(Available records)

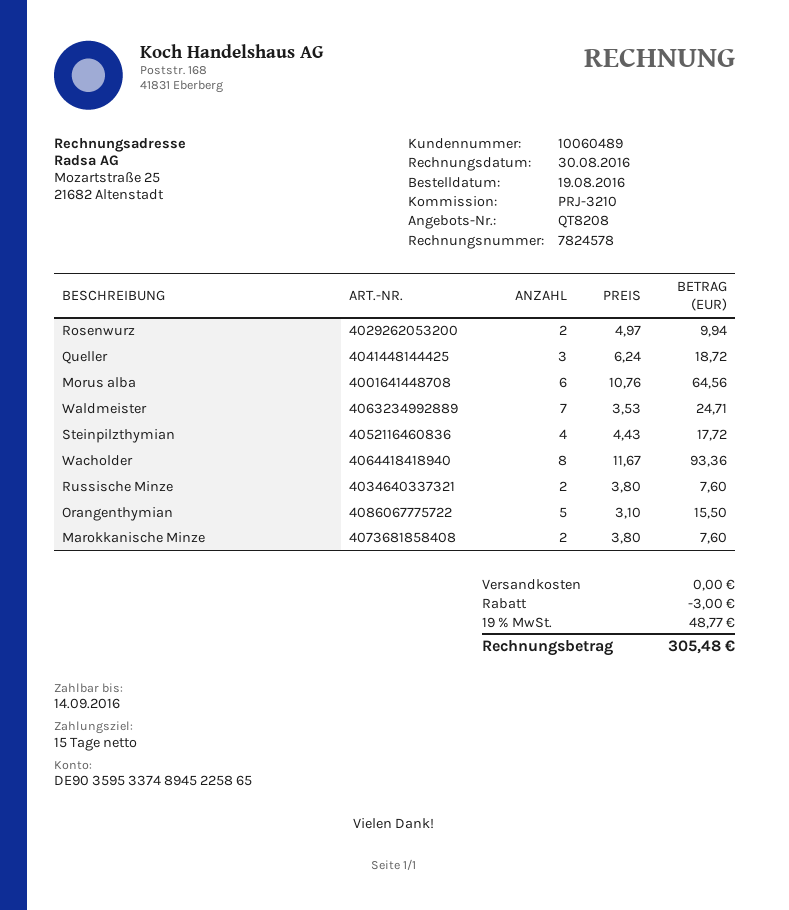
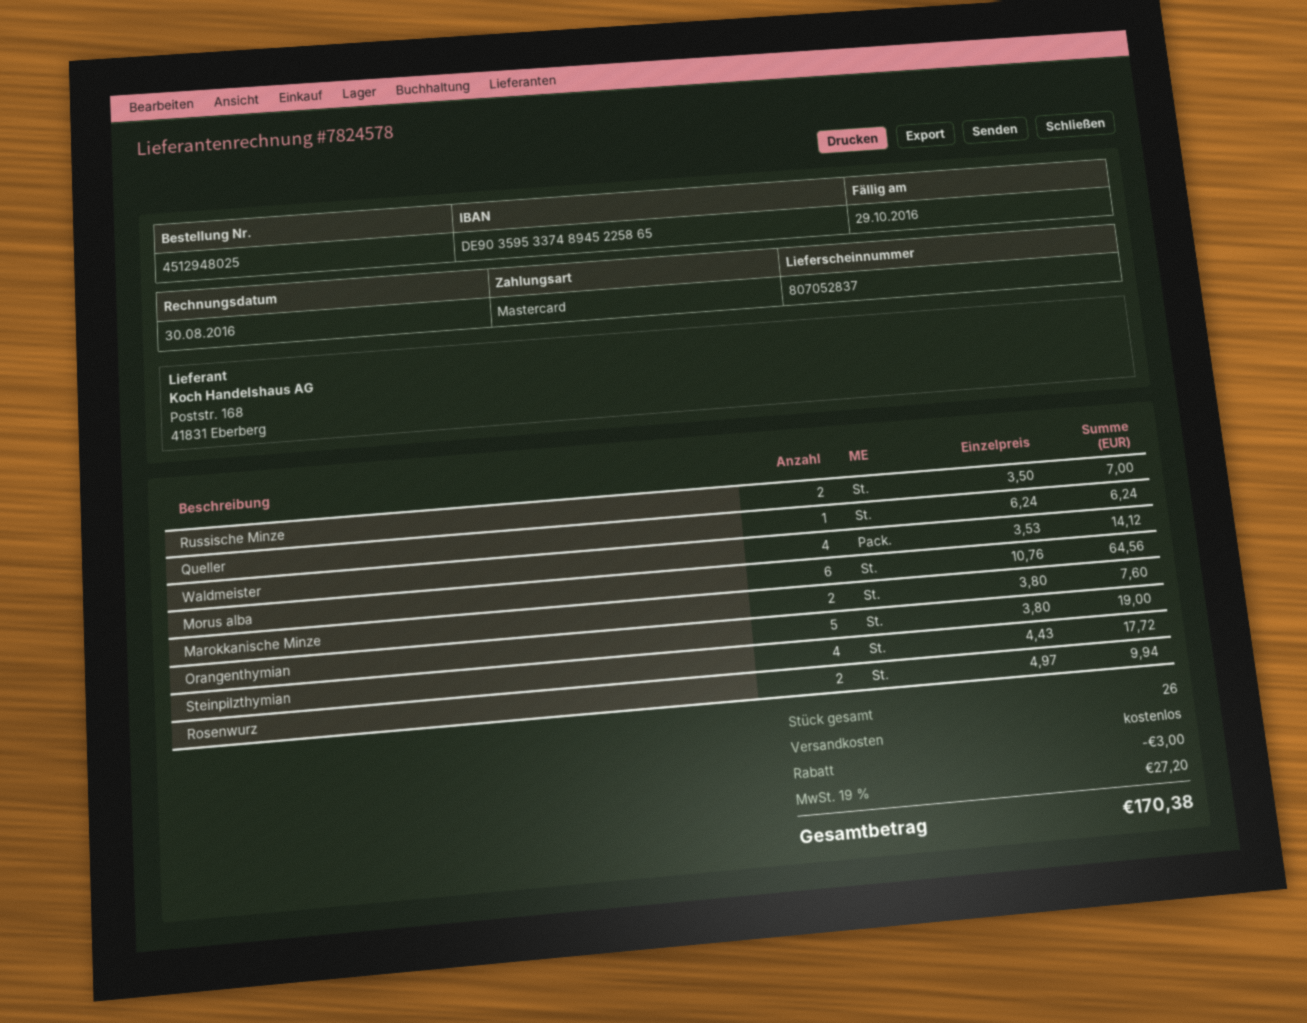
due date: 2016-09-14 -> 2016-10-29
Queller: 3 x 6.24 = 18.72 -> 1 x 6.24 = 6.24
Waldmeister: 7 x 3.53 = 24.71 -> 4 x 3.53 = 14.12
Wacholder: 8 x 11.67 = 93.36 -> none
Russische Minze: 2 x 3.80 = 7.60 -> 2 x 3.50 = 7.00
Orangenthymian: 5 x 3.10 = 15.50 -> 5 x 3.80 = 19.00
tax: 19% = 48.77 -> 19% = 27.20
total: 305.48 -> 170.38

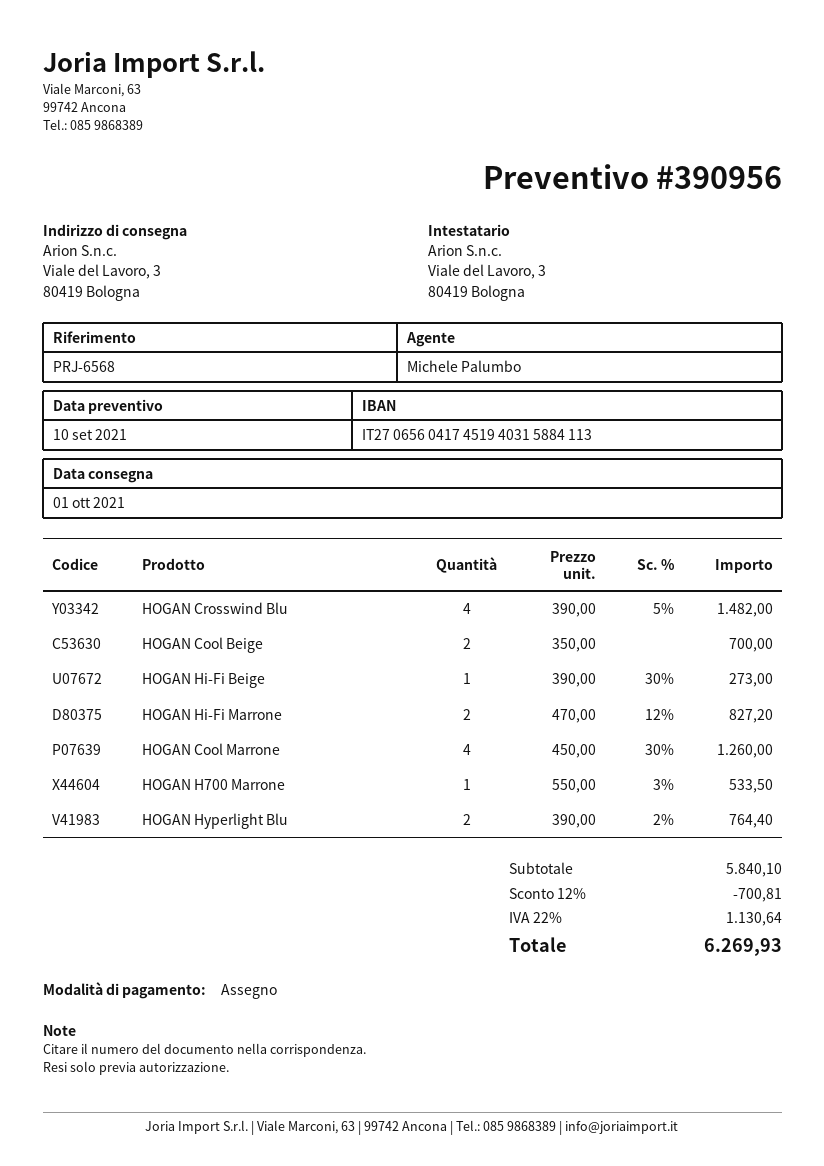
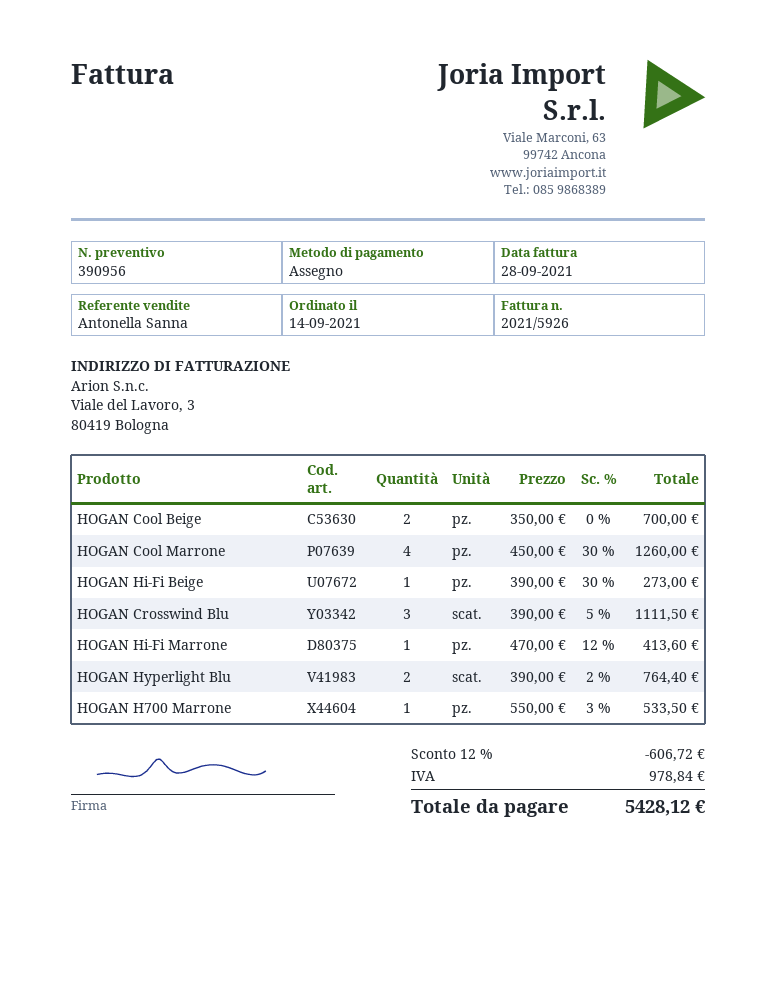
sales rep: Michele Palumbo -> Antonella Sanna
HOGAN Crosswind Blu: 4 x 390.00 - 5% = 1482.00 -> 3 x 390.00 - 5% = 1111.50
HOGAN Hi-Fi Marrone: 2 x 470.00 - 12% = 827.20 -> 1 x 470.00 - 12% = 413.60
discount: 12% = 700.81 -> 12% = 606.72
tax: 1130.64 -> 978.84
total: 6269.93 -> 5428.12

(End Available records)

Task prompt
Your answer must be an exact copy of the listing, with every picture omitted.

Your solution
due date: 2016-09-14 -> 2016-10-29
Queller: 3 x 6.24 = 18.72 -> 1 x 6.24 = 6.24
Waldmeister: 7 x 3.53 = 24.71 -> 4 x 3.53 = 14.12
Wacholder: 8 x 11.67 = 93.36 -> none
Russische Minze: 2 x 3.80 = 7.60 -> 2 x 3.50 = 7.00
Orangenthymian: 5 x 3.10 = 15.50 -> 5 x 3.80 = 19.00
tax: 19% = 48.77 -> 19% = 27.20
total: 305.48 -> 170.38

sales rep: Michele Palumbo -> Antonella Sanna
HOGAN Crosswind Blu: 4 x 390.00 - 5% = 1482.00 -> 3 x 390.00 - 5% = 1111.50
HOGAN Hi-Fi Marrone: 2 x 470.00 - 12% = 827.20 -> 1 x 470.00 - 12% = 413.60
discount: 12% = 700.81 -> 12% = 606.72
tax: 1130.64 -> 978.84
total: 6269.93 -> 5428.12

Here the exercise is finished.